Впервые мы увидели её восемь дней назад. Женщина вместе с дочкой шла со стороны бараков. Медленно шла, чаще всего — не поднимая головы, только иногда отвлекалась на дочь, которую, порой, с усилием тянула за собой. Они остановились у предупреждающего знака — «Мины!». У самой линии остановились, напротив вышки. Женщина сначала внимательно посмотрела в нашу сторону. Мне подумалось: смотрит не нас, смотрит она на пустошь, и в небо над свободной землей. Потом, долго она изучала взглядом поле между нами. Рядовой Войтек тихо выматерился. Я приготовился к предупредительному выстрелу. Женщина обернулась в сторону бараков, дочь начала канючить, женщина одёрнула её и на пару секунд обернулась вновь. И после — смотрела только на минное поле. Женщина что-то шептала. Не умею читать по губам. Всматривался в неё, через бинокль. Не разобрал слов, зато рассмотрел простуду в уголке её растрескавшихся губ и веснушки… Много веснушек. Рыжая она. И дочь вся в неё. Женских слёз не заметил. Дочь же тихонько плакала. Рядовой Войтек, взяв бинокль, решил оценить формы у «светской цыпы» по пятибалльной шкале, а рядовой Ульмах врезал ему по уху. Хорошо так врезал. Рука у него тяжелая. Помню, призвал всех к порядку и отправил Войтека копать яму под новый сортир. Женщина отвернулась, взяла дочь и пошла вдоль разделительной линии, к краю недостроенного забора. Бросился тогда Дыба, наш юный рыцарь, наш студент недоученный, за ней, с пакетом сухого пайка. Побежал наш Дыба за ней, вдоль своей стороны забора, кричал, объясняясь, извиняясь за всех нас. И ведь, сопляк, бросил пакет, в дыру забора. Само собой, щедрый дар не долетел, рухнул на краю огороженного поля. Благо хоть не убило никого. Дыба, Дыба… Я никого не бью. Но оплеуху сразу влепил. Потом еще пару: «Пшел вон! Дебил! Дебил, Дыба!».

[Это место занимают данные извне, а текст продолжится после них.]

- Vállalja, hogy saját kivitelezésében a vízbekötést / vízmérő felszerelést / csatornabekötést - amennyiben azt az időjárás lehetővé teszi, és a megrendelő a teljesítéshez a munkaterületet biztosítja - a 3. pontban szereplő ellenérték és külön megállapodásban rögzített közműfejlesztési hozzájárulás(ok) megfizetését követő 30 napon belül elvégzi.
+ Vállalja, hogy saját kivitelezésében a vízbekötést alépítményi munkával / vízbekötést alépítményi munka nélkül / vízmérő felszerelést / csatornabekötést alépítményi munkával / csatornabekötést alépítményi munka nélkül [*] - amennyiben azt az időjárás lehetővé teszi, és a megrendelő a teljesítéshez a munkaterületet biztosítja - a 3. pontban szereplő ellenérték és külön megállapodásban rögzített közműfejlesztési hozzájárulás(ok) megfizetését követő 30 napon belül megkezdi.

Последующие несколько дней женщина приходила одна. Войтек и Дыба, тем временем, неторопливо рыли выгребную яму. Я решил, пора пересчитать наши припасы. Опыт говорил, что вспомнят о нас «когда-нибудь потом». А у нас уже шаром покати. Военные, те что сорвали погоны и пост свой вроде как нам сдали: оставили в сарае мотоцикл с люлькой. Войтек уверял: зажигание у него починил, но бензина-то на донышке — только вокруг вышки погонять. Нашли мы три пары лыж и ящик тушенки, срока годности на банках нет. Едим тушеночку и готовимся к вечности. Войтек, правда, на этом пути — на шаг впереди. Одна из моих обязанностей — ежедневный отчет в зеленой амбарной тетради (определенно приказ на этот счет выдумал наш полковник, бывший бухгалтер столичной мэрии. А тетрадь я сам нашел, вырвал из нее старье, пишу о настоящем, скорее от скуки). Сегодня только две записи. Про ту женщину — не упомянул. Думал, она отстанет от нас через пару дней, и тогда: забыли-проехали. А вот — нет. Вторая неделя. Буду точным, восьмой день. Пятый день с дождем, превратившим окружающую степь в непролазную пустошь. А она прошла по ней. С ребёнком прошла.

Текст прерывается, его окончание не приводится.